- **EXERCISE INSTRUCTIONS**:
Quote word for word the lines below, beginning with the first and ending with the one that has "Original aceo cat". Drop the pictures.

___

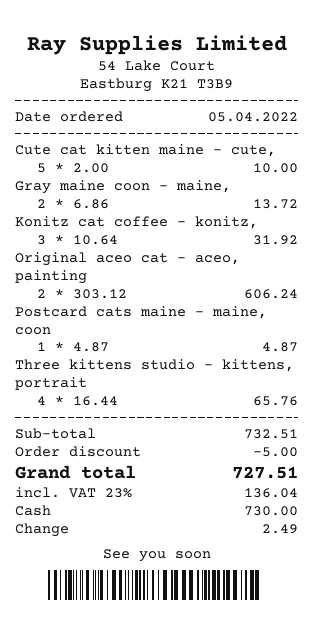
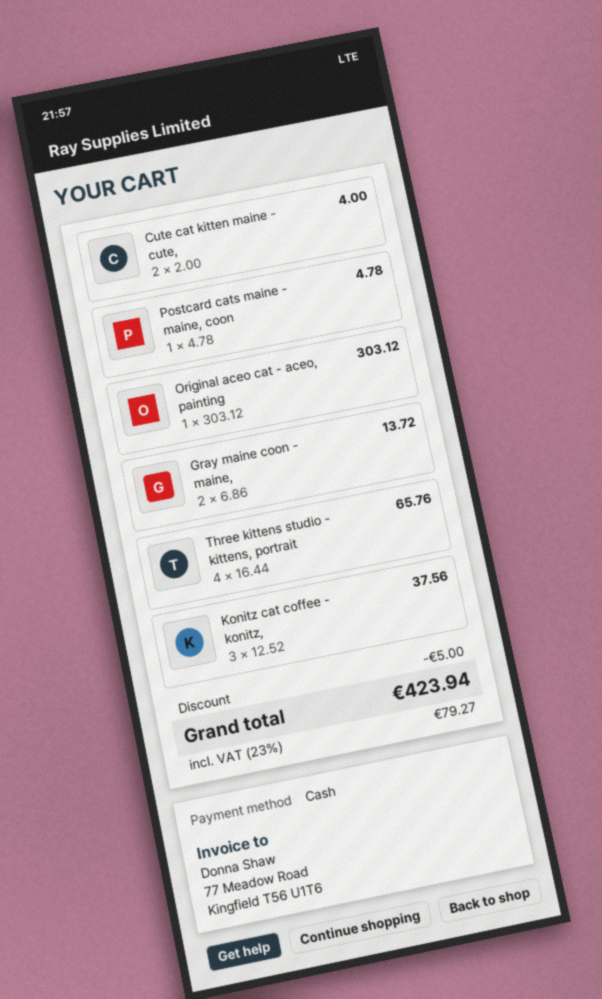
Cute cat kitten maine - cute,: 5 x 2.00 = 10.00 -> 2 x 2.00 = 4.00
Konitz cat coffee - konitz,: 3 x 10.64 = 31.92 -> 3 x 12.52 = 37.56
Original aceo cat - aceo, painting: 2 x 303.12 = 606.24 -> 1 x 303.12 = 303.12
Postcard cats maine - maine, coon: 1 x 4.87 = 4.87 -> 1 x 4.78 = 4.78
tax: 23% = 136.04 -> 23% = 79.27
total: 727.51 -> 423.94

___

- **OUTPUT FOR THIS EXERCISE**:
Cute cat kitten maine - cute,: 5 x 2.00 = 10.00 -> 2 x 2.00 = 4.00
Konitz cat coffee - konitz,: 3 x 10.64 = 31.92 -> 3 x 12.52 = 37.56
Original aceo cat - aceo, painting: 2 x 303.12 = 606.24 -> 1 x 303.12 = 303.12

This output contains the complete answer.